|Nearest Neighbors using Beam Search
||[Sep. 3rd, 2008|02:55 am]
Every website with a catalog of some sort (youtube, amazon, netflix, google news, and about a zillion others) needs an algorithm to decide which items are similar to each other. When you're watching a video on youtube, for instance, the system needs to decide which videos to show on the sidebar. Mathematically, this is the problem of finding the "k nearest neighbors" for each item in your catalog.
This is considered a hard problem. The obvious way of doing it (comparing every item to every other item) has quadratic complexity, and just won't work when you have 10 million items no matter how much hardware you throw at it. There's a paper on how Amazon does it, and one on how Google News does it. They both use very complex algorithms. The problem is difficult enough that there's a whole company dedicated to solving it.
Although I've read the papers mentioned above, I approached the problem with a blank slate, and it paid off: I hit upon the idea of viewing the problem of finding k-nearest neighbors as a state space search problem.
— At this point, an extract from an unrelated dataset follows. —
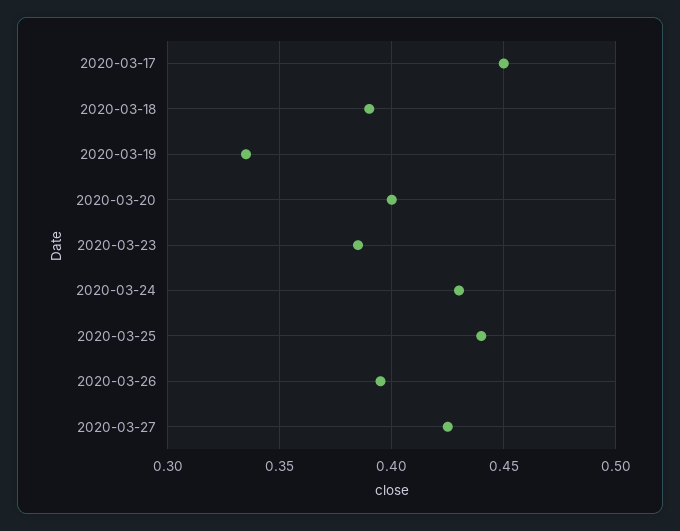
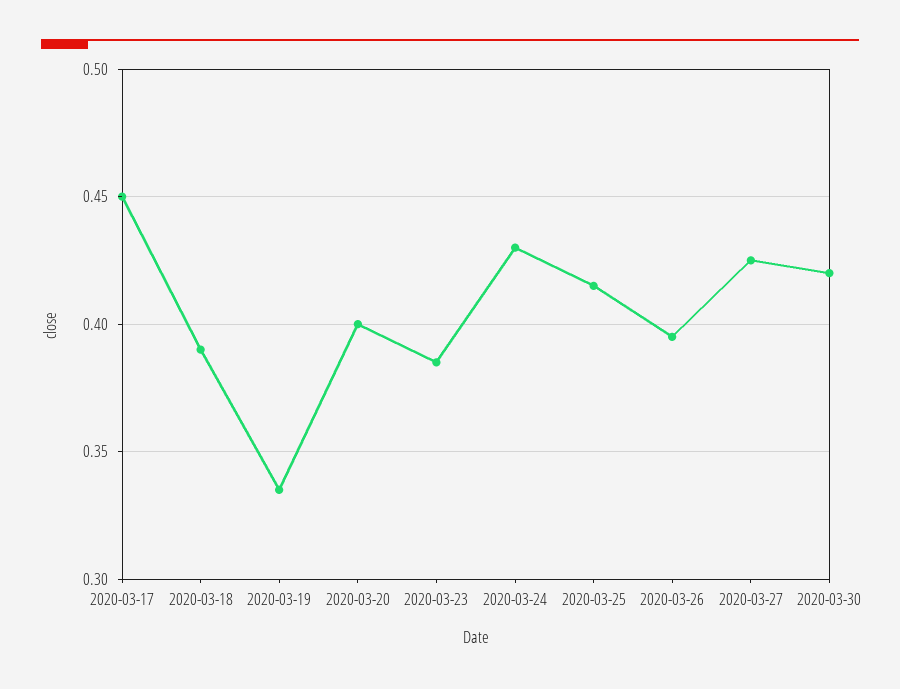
2020-03-25: 0.44 -> 0.415
2020-03-30: none -> 0.42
The novelty here is in picking an abstraction that is supposed to be used when the state space is exponential and applying it to a situation when it is only linear. Of the dozens of state space search algorithms available, I went with my intuition that "beam search", a slightly cleverer version of greedy hill climbing, would work. And it did (I've tested it on real data.)
Beam search, as applied to this problem, maintains a "beam" of k possible candidates at any step, starting from k randomly selected candidates. During the next step, it examines the k neighbors of each of these k candidates and picks the best k out of the k^2 choices. It repeats this a logarithmic number of times, and returns the beam at the end of the process.
Here's the bigger picture: I start by initializing the nearest-neighbor lists of every item to k randomly selected items. Then, I pick an arbitrary item, run beam search, and update its nearest-neighbor list. I iterate this process indefinitely. In a log-linear number of iterations, the nearest-neighbor lists converge to the optima. In my tests, I find the global optimum for 80-90% of the items (which is more than enough for my application), and close enough neighbors for the remaining. I can trade off the success ratio with the beam width and search depth.
There are several neat things about this solution. First, it is dead simple conceptually and the basic version is about 20 lines of code. Second, it is ridiculously fast (logarithmic time per item), and consumes no extra memory beyond maintaining the nearest-neighbor lists. Third, it is an online algorithm: when a new item comes in, I just run beam search on that item and then go right back to running beam search on randomly picked items. I plan to run it as a permanent, low priority process on the server. Fourth, the online-ness maps neatly to what is known as "random-restart" in hill climbing. Fifth, and get this, the accuracy improves as more items come in. This is because more "points on the hill" get populated, and therefore the algorithm is less likely to get stuck in local maxima.
I'm pretty excited about this. If you've managed to read this far, two questions: is the idea novel? is it useful/interesting enough to merit a more formal writeup? The relationship between beam width and success rate is one interesting technical question that I haven't explored yet, and would be worth looking into.